Left as a note of triumph, as Wolff was wont to do in 2009, such a statement would rankle. In light of the deaths of Michael Brown and Eric Garner at the hands of police, the emergence of the Black Lives Matter movement, and the massive protests that have taken place throughout the country in the last 18 months, the notion that Obama’s basketball jones augurs the dawn of a postracial nation rings hollow. Fortunately, Wolff’s final section, “The Game in the Age of Obama,” provides a final assessment of “the first basketball president” that is more realistic and yet still hopeful. Examining how the NBA has changed since 2008, when Obama was elected and the NBA “was just beginning to stir from a prolonged funk,” Wolff posits that basketball not only changed Obama, but Obama changed basketball. He notes that candidate Obama was popular with both NBA management and the league’s majority African American labor force. Remarked NBA deputy-cum-commisioner Adam Silver: “The way we saw it … a vote for Obama was a vote for basketball.”

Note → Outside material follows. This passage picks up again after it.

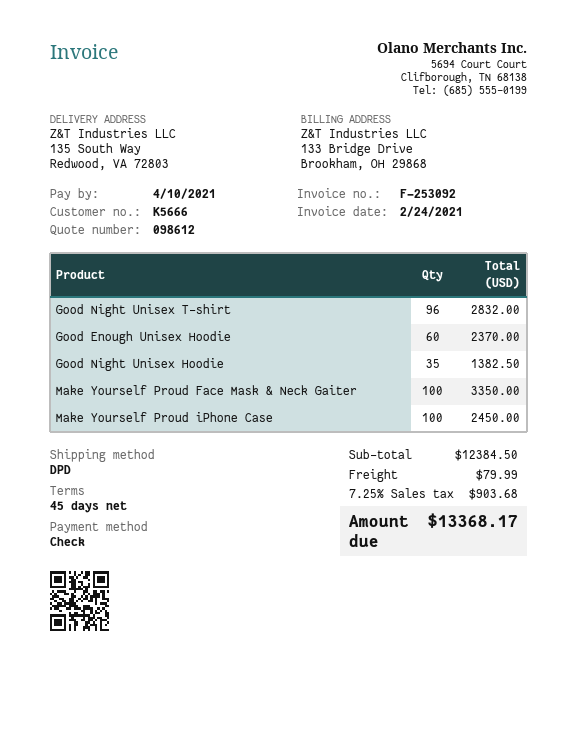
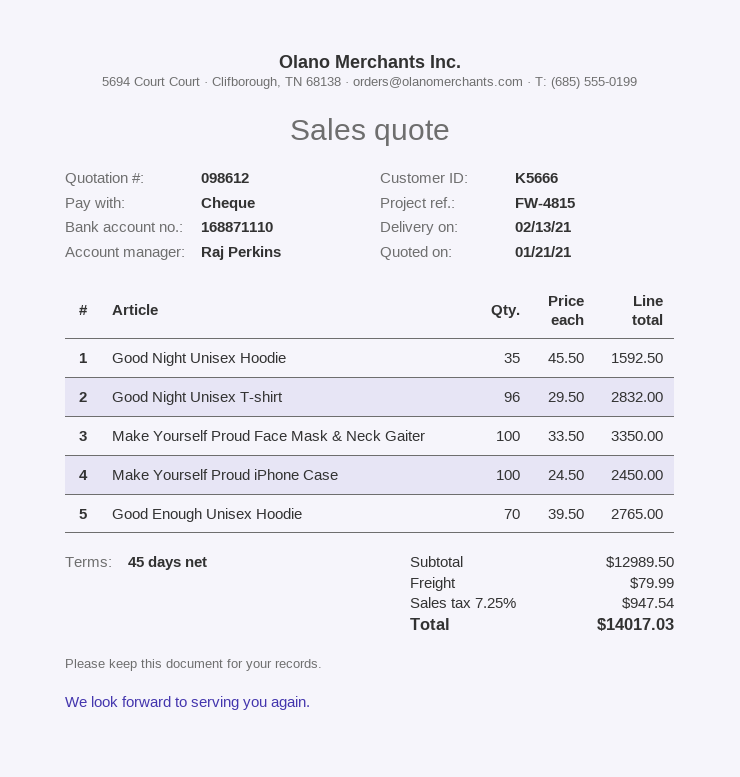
Good Enough Unisex Hoodie: 60 for 2370.00 -> 70 for 2765.00
Good Night Unisex Hoodie: 35 for 1382.50 -> 35 for 1592.50
subtotal: 12384.50 -> 12989.50
tax: 7.25% = 903.68 -> 7.25% = 947.54
total: 13368.17 -> 14017.03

By 2014, however, when NBA stars like Derrick Rose and LeBron James wore “I Can’t Breathe” shirts during pre-game warmups in solidarity with those protesting the death of Eric Garner—a violation of both NBA uniform policy and the league’s desire that the game be a politics-free zone—Obama’s effect was less welcomed by Silver and the NBA owners. Indeed, “more and more players began to focus on the world beyond the baselines and see it in the light of politics.” The Phoenix franchise wore “Los Suns” jerseys in 2010 to protest Arizona’s retrograde anti-immigration law. James and his teammates in Miami were photographed in hoodies to protest the killing of Trayvon Martin in 2012. In 2013, Jason Collins, a journeyman NBA center, became the first active male American athlete in one of the four major professional sports to openly identify as gay. The hyper-commercialized, politically neutral, globalized athlete-as-icon, manifested most famously by Michael Jordan, was no longer the aspirational model. Noted Obama of James: “LeBron is an example of a young man who has, in his own way and in a respectful way, tried to say, ‘I’m part of this society too’ and focus attention. I’d like to see more athletes do that.” After all, as Wolff remarks, “if sports came to serve as a staging ground for national conversations … it was because American society featured a vanishing number of public squares in which discussion of any kind could take place.” In a fragmented media landscape of ideological echo chambers, this is perhaps why it matters most that Obama is “the first basketball president.” The notion that sports leads politics, represented in feel-good accounts of Jackie Robinson ending racism, have long since failed to pass muster. Yet perhaps the true audacity of hoop in the age of Obama is that off-court political issues are considered by the widest swath of American publics when voiced by those on it.